Lisa Stiegler: Das ist eine gute Frage. Wie können wir uns vernetzen und austauschen, damit wir voneinander wissen, damit wir uns nicht alleine fühlen und uns im besten Falle gegenseitig schützen können, indem wir früh Anzeichen erkennen, die auf Gewalt hinweisen. Ich weiß es also nicht, tatsächlich aber hat social media einen Vorteil: bei dieser Mahnwache ging es sehr schnell, dass der Aufruf verbreitet wurde. Das zu sehen, hat Mut gemacht, es nicht bei dieser einen Mahnwache zu belassen. Gleichzeitig gibt es so viele tolle Vereine und Organisationen, die großartige Arbeit leisten. Diese gilt es zu unterstützen.
Was wünscht du dir von der Politik bezogen auf das Thema Gewalt gegen Frauen* und Mädchen?
Lisa Stiegler: Das von der Regierung angekündigte Gewalthilfegesetz muss umgesetzt werden. Die Instanbulkonvention, die Abschaffung des §218. Und das Benennen der Gewalt als das, was sie ist: geschlechtsspezifische Gewalt. Dass wir in einem Land leben, das rechten Parteien nacheifert, indem es dauerhaft gegen Menschen als „die Anderen”, „die Bösen” hetzt, während die meisten Morde in Deutschland jene von (Ex)Partnern an Frauen sind, lenkt ab von einem Phänomen, das in der Mitte unserer Gesellschaft wohnt. Es sind nicht „die Anderen”, es sind Ärzte, Anwälte und Polizisten, die ihre (Ex)Partnerin lieber umbringen, bevor sie ihnen nicht mehr „gehört.” Der gefährlichste Ort für eine Frau* bleibt ihr Zuhause. Regierungen wie Spanien sind uns da, auch was die Täter betrifft, gesetzlich weit voraus.
Gibt es noch etwas, das dir auf dem Herzen liegt?

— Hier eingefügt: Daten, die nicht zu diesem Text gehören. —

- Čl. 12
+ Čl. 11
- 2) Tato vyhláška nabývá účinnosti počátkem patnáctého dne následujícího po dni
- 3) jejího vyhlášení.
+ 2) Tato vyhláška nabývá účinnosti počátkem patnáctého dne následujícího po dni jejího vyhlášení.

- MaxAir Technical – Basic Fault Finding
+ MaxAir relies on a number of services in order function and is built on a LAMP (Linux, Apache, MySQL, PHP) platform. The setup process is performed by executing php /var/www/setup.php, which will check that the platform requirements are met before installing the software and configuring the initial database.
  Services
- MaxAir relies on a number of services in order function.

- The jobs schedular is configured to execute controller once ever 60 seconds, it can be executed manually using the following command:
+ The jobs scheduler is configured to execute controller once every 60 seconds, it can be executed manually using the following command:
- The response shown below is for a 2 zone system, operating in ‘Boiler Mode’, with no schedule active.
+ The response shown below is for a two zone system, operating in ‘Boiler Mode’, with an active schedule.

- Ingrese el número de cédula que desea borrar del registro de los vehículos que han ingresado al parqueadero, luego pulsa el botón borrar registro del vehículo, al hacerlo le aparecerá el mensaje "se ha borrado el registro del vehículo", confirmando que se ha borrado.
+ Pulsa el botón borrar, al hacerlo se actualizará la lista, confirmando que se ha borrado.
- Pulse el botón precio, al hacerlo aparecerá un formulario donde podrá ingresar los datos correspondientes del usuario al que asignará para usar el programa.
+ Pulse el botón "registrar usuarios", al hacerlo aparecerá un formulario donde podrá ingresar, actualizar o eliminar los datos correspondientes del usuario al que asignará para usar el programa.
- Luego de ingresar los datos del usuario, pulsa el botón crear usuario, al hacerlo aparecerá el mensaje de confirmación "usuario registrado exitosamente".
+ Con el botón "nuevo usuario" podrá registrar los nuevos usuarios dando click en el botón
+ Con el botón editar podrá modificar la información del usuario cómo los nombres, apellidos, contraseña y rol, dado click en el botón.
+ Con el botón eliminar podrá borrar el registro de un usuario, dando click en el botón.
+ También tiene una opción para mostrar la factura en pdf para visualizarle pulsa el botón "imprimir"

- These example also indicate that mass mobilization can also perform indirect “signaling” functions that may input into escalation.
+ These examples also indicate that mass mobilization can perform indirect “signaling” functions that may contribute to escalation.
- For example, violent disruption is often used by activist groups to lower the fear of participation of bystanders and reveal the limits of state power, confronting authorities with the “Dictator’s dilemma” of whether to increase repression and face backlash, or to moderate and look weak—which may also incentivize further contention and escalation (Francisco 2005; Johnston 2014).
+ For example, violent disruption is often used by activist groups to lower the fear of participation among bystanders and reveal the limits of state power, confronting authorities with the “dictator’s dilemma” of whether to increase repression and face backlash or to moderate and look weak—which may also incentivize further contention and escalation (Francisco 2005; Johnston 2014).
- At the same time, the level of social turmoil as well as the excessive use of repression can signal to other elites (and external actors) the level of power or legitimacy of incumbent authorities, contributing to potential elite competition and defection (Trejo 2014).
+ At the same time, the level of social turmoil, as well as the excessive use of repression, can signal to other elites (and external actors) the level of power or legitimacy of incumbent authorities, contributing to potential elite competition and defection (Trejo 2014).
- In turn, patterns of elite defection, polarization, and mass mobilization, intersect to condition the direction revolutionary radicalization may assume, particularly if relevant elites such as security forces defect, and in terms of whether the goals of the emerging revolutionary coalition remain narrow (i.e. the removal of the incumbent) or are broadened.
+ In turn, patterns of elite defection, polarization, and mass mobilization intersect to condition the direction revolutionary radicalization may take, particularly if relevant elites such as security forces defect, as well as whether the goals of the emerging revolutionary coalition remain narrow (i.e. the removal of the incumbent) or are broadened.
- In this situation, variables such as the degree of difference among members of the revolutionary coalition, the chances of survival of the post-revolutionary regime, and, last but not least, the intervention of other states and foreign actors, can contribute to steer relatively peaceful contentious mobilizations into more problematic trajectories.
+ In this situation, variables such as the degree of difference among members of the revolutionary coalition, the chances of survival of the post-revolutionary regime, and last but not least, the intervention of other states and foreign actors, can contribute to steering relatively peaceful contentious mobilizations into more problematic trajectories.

Lisa Stiegler: Ich bin der Überzeugung, dass wir all das nur gemeinsam schaffen. Femizide und sexualisierte Gewalt sind kein „Frauenthema”, es betrifft uns als Gesellschaft. Wo sind die Männer, die sich nicht persönlich angegriffen fühlen, sondern auch betroffen sind, wenn wieder und wieder und wieder, und zwar jeden dritten Tag eine Frau* getötet wird, weil sie eine Frau* ist. Auch trans-, nichtbinäre und intergeschlechtliche Personen sind von dieser Gewalt betroffen. Dass die Anzahl von derzeit 77 Femiziden im Jahr 2024 (Stand 13. Oktober) keinen Aufschrei auslöst, während andere Themen medial ausgeschlachtet werden, was bedeutet das für diese Gesellschaft? Wir müssen uns dieser Gewalt stellen und sie benennen. Und wir müssen füreinander sorgen. Im besten Falle alle.